Friday, March 25, 2011

Love Thine Enemy

adage: An old saying.
adamant: Any substance of exceeding hardness or impenetrability.
admonition: Gentle reproof.
adumbrate: To represent beforehand in outline or by emblem.
affable: Easy to approach.

The admonition "Love Thine Enemy." This advice was first presented to me through the Jesus (as the western world knows the guy, anyway). He mentioned this in that crazy big book called the Bible, so they say, as an ecclesiastical gentle slap on the knuckles for thinking of acting on hatred of another person. At least that’s the way I interpreted the ol’ adage, and I have to say, that way of being makes me much more affable. You know, other people may think of it differently, as a saying that adumbrates the implication of having enemies in the first place, that having an enemy is a loveless endeavor, and thus you'd become loveless yourself. An enemy, well, I think of an enemy as a sort of adamant type character, the villain in your life-book, someone who is incapable of being represented any other way to you. Funny, though, as soon as you love thine enemy, s/he’s no longer an enemy, eh?

Thursday, March 3, 2011

powerrewop

abut: To touch at the end or boundary line. (Often followed by upon or on.)
accede: To agree.
acquiesce: To comply; submit.
acrid: Harshly pungent or bitter.
acumen: Quickness of intellectual insight, or discernment; keenness of discrimination.
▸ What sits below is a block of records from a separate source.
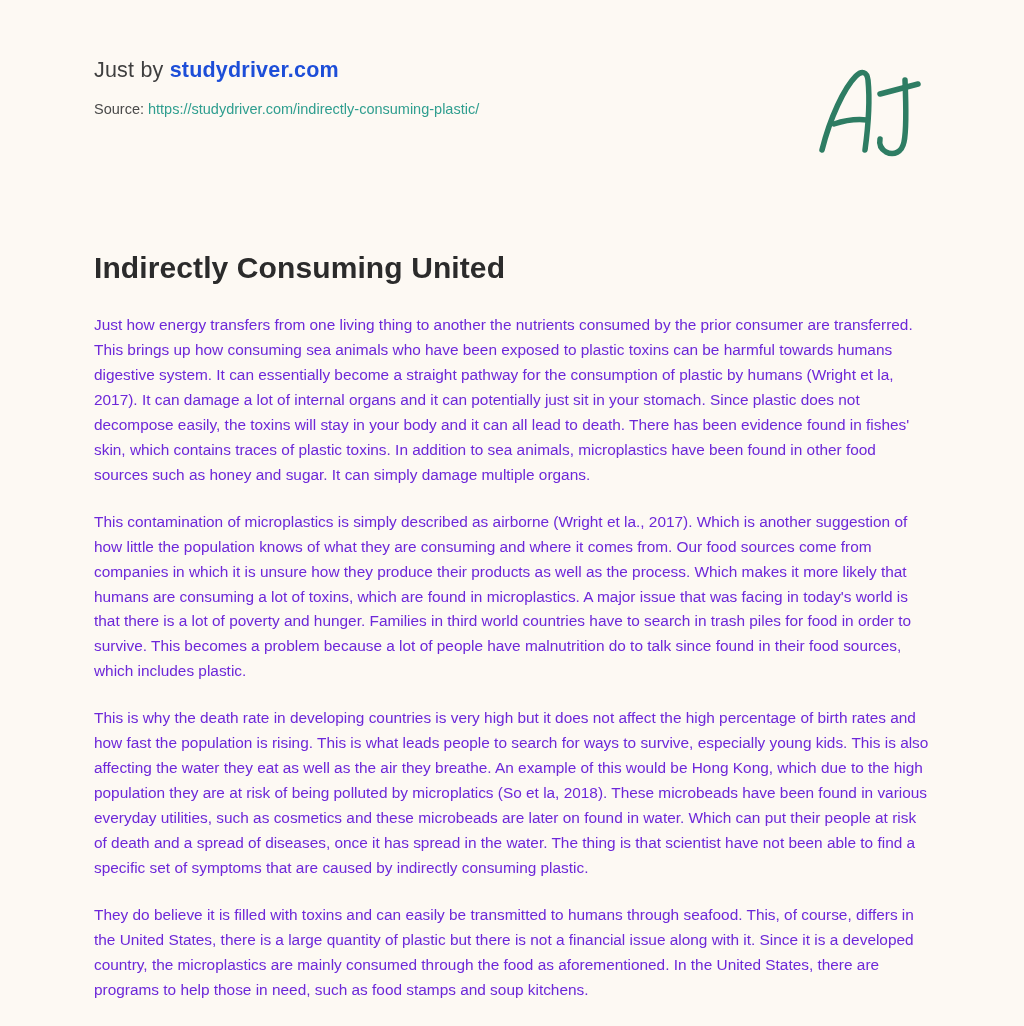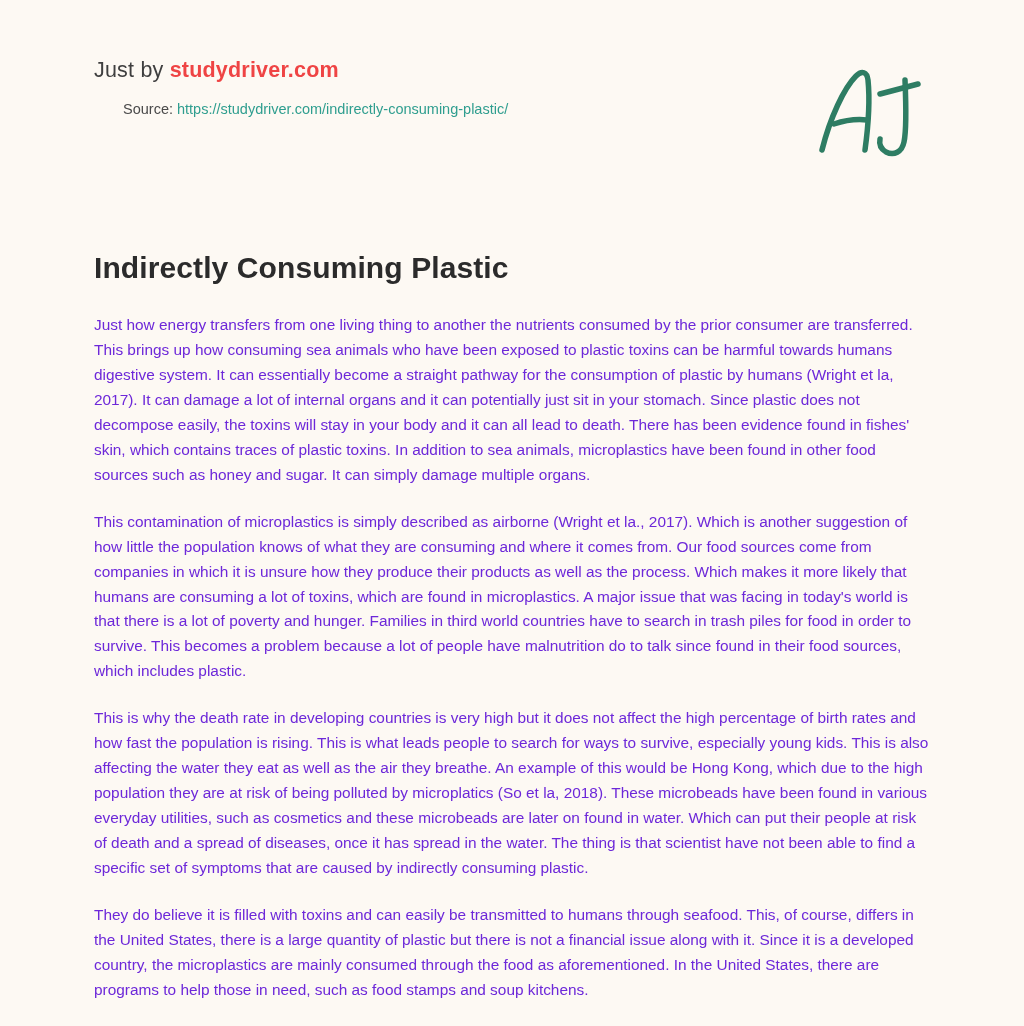--- a/index.html
+++ b/index.html
@@ -32,7 +32,7 @@
   }
   .essay-by .brand {
     font-weight: bold;
-    color: #ef4444;
+    color: #1d4ed8;
   }
   .source-line {
     margin-top: 18px;

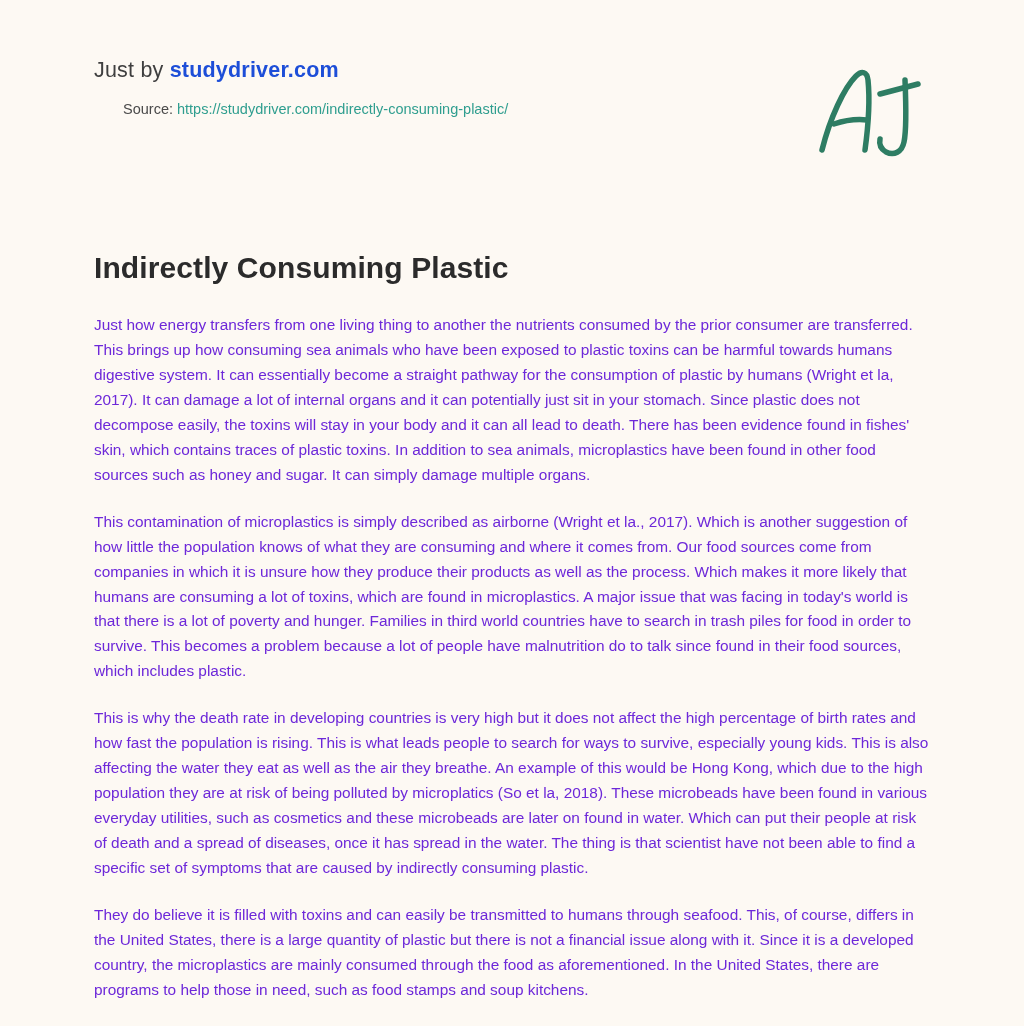--- a/index.html
+++ b/index.html
@@ -38,7 +38,6 @@
     margin-top: 18px;
     font-size: 14.5px;
     color: #4a4a4a;
-    margin-left: 29px;
   }
   .source-line .label {
     color: #4a4a4a;

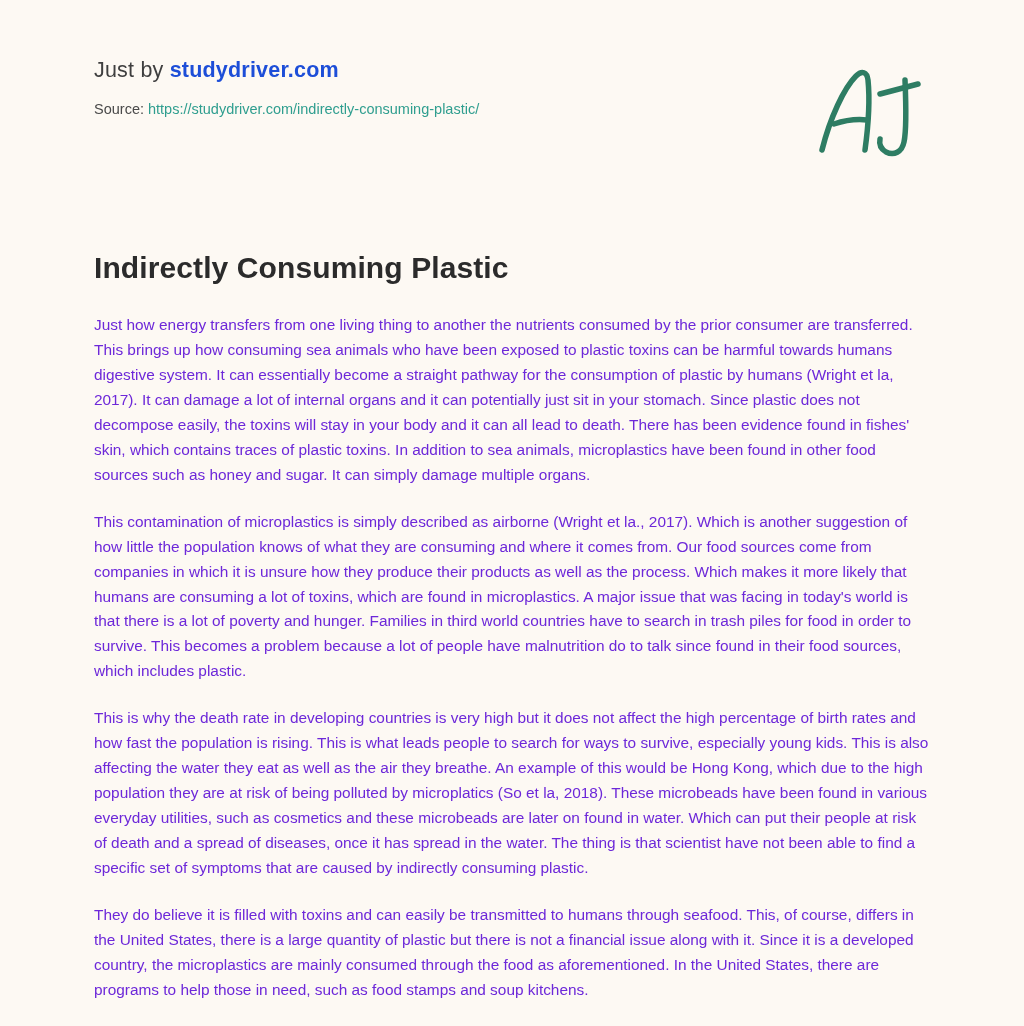--- a/index.html
+++ b/index.html
@@ -103,7 +103,7 @@
 
   </div>
 
-  <h1 class="title">Indirectly Consuming Plastic</h1>
+  <h1 class="title">Indirectly Consuming United</h1>
 
   <div class="body-copy">
     <p>Just how energy transfers from one living thing to another the nutrients consumed by the prior consumer are transferred. This brings up how consuming sea animals who have been exposed to plastic toxins can be harmful towards humans digestive system. It can essentially become a straight pathway for the consumption of plastic by humans (Wright et la, 2017). It can damage a lot of internal organs and it can potentially just sit in your stomach. Since plastic does not decompose easily, the toxins will stay in your body and it can all lead to death. There has been evidence found in fishes' skin, which contains traces of plastic toxins. In addition to sea animals, microplastics have been found in other food sources such as honey and sugar. It can simply damage multiple organs.</p>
Is there acquiescence without an understanding of power differentiation between two people? Can one apply acumen to relationships such that the real or imagined submission of one person's will to another is no longer a word that holds "tried-and-true" meaning between them, and thus, in their life?

An acrid reality it is when we accede to the function of interrelational power. Is there a place the feeling of acquiescence just merely abuts upon equality and all it would take is applying acumen to the problem?